■ INSTRUCTIONS TO FOLLOW ■
If a line in the listing below holds the word "distribution", it counts toward the total; report that total alone.

■ DATA FOR THE TASK ■
((

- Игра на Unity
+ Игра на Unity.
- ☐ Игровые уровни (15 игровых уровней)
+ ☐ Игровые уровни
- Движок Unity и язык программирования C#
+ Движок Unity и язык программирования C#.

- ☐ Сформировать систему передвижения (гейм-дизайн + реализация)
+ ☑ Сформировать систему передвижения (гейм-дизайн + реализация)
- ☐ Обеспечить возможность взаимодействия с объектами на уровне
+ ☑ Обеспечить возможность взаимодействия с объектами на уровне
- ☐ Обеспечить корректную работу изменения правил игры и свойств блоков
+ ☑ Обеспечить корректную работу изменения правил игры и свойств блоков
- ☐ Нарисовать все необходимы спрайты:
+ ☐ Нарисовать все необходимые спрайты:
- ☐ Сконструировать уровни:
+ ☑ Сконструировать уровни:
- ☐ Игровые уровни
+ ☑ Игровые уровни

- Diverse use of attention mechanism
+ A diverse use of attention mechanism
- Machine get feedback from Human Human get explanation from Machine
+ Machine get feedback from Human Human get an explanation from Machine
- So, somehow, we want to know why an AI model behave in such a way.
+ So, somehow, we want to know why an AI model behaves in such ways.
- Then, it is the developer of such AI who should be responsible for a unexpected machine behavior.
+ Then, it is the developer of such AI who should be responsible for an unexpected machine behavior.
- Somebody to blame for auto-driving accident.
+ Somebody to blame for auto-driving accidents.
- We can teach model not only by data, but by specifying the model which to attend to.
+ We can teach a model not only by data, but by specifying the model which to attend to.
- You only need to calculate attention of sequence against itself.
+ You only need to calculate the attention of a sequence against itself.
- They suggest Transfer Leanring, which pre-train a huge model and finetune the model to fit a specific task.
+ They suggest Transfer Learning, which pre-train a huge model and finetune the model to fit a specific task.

))
((

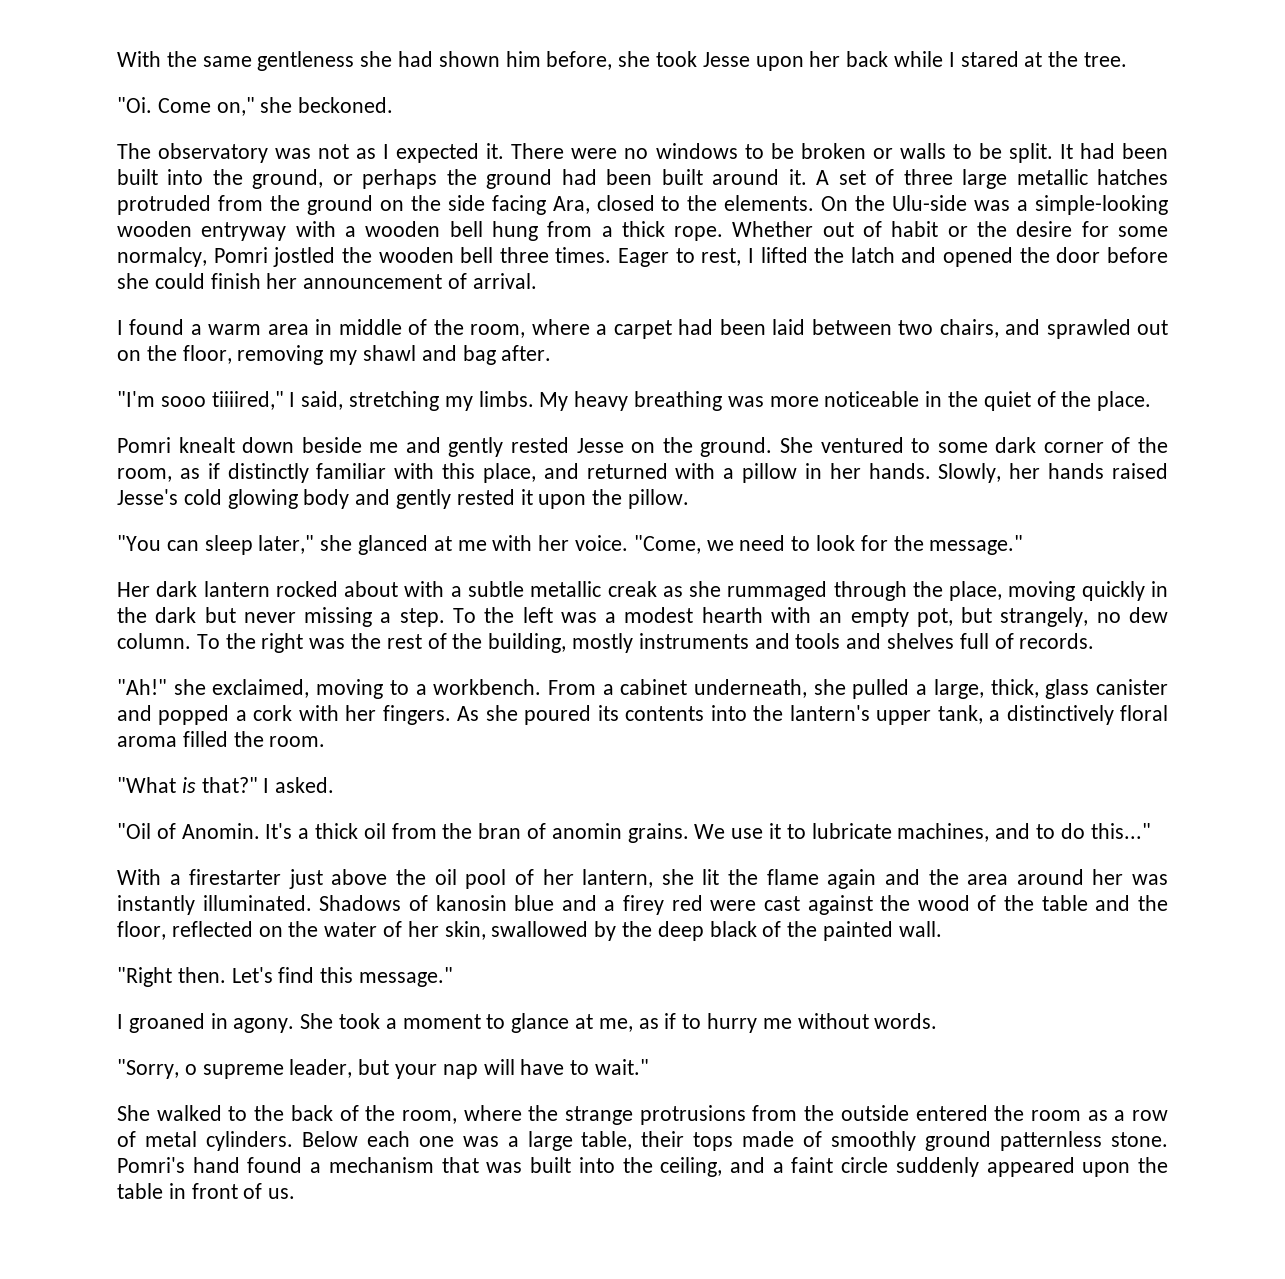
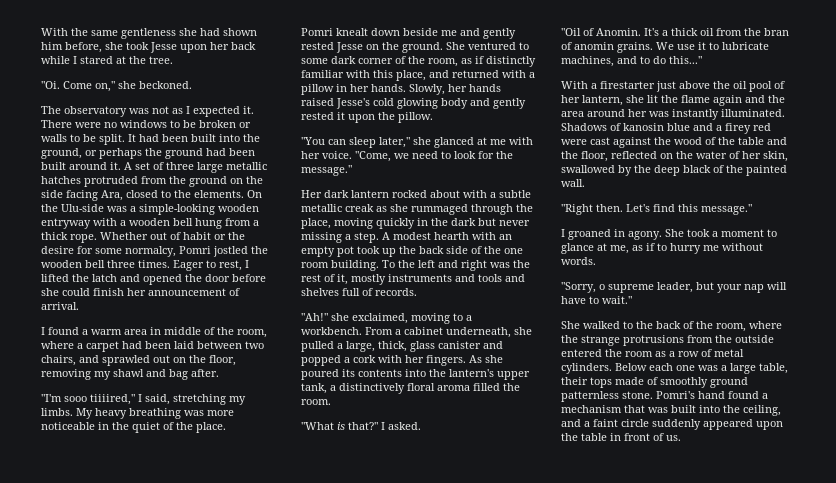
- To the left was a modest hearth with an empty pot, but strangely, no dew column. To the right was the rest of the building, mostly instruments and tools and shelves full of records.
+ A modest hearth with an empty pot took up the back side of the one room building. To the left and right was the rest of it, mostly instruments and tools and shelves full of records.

))
((

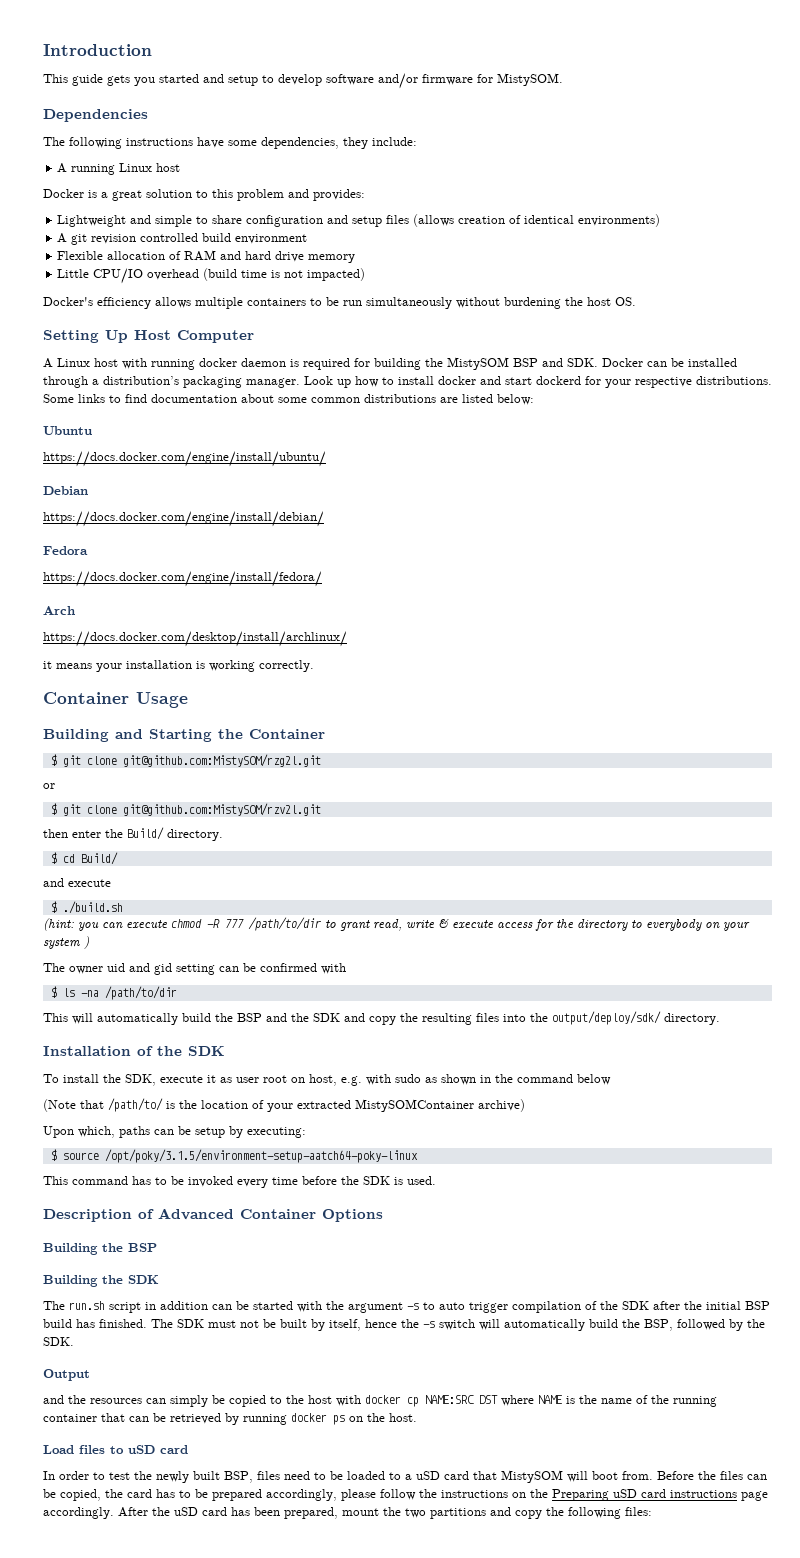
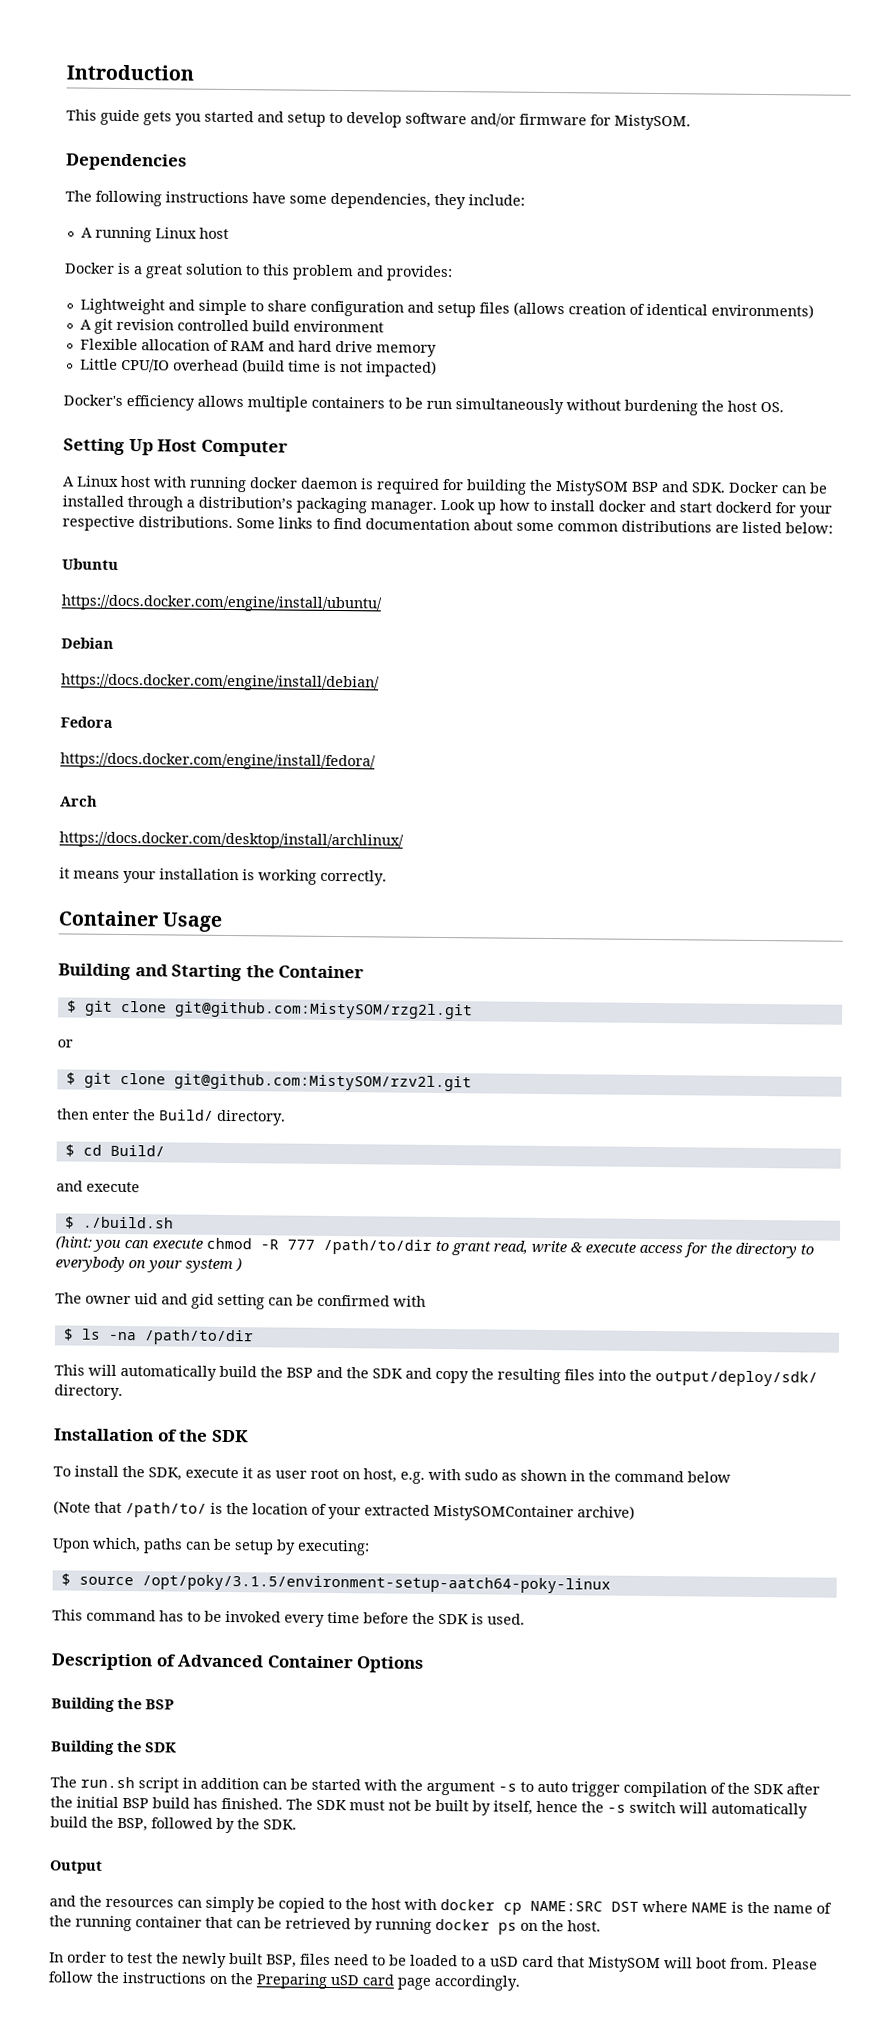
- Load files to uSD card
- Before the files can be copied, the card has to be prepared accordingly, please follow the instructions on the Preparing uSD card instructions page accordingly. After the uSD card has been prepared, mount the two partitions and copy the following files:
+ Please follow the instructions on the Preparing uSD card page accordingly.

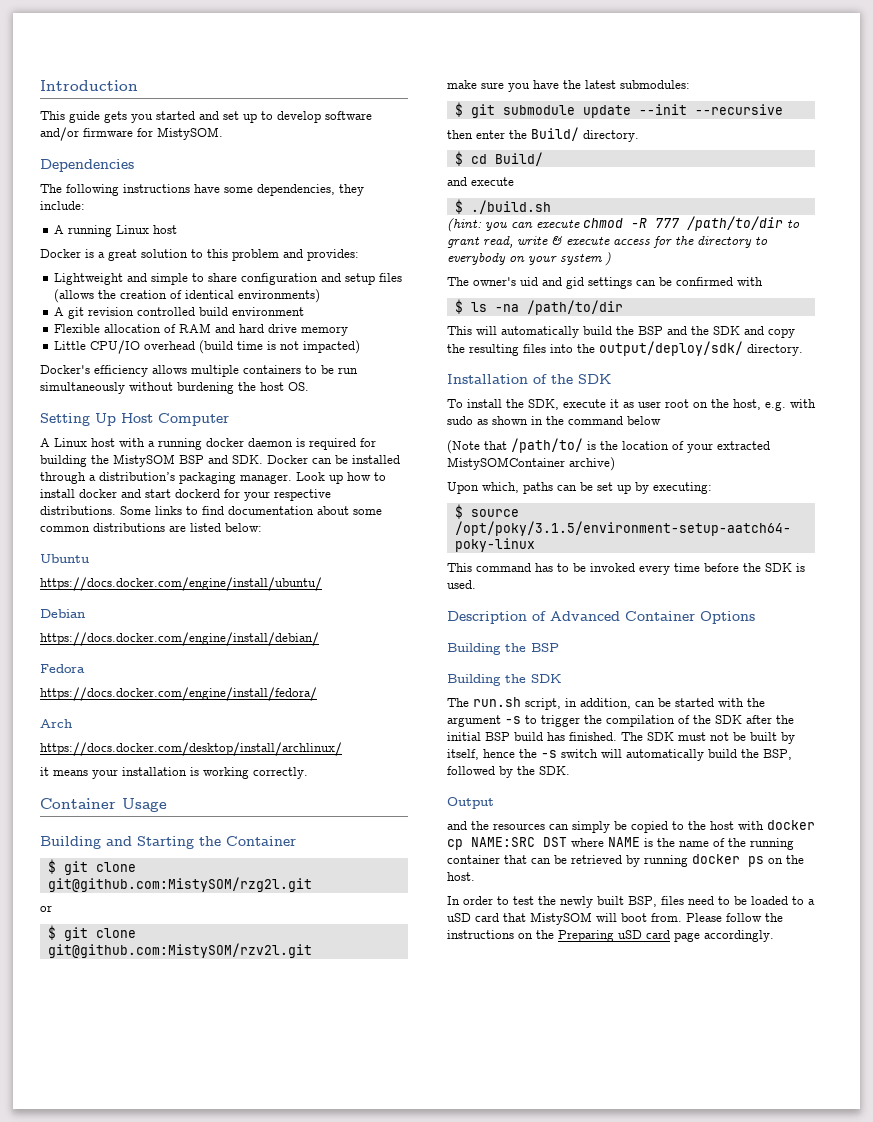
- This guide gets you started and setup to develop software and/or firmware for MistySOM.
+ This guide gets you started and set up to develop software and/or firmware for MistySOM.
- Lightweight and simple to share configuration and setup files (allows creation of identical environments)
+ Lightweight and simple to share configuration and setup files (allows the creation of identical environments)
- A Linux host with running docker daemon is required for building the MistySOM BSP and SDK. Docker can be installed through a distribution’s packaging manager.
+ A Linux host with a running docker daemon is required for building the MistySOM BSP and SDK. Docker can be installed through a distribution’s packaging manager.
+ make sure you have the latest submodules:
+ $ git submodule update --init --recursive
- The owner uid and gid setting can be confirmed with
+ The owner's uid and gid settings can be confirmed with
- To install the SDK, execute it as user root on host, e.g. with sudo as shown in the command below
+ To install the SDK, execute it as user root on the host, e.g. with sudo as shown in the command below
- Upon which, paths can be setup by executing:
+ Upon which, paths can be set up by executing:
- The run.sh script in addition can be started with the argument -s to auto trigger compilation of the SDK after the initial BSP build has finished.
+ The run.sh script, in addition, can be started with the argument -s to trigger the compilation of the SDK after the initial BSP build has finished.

))

■ WRITTEN ANSWER ■
2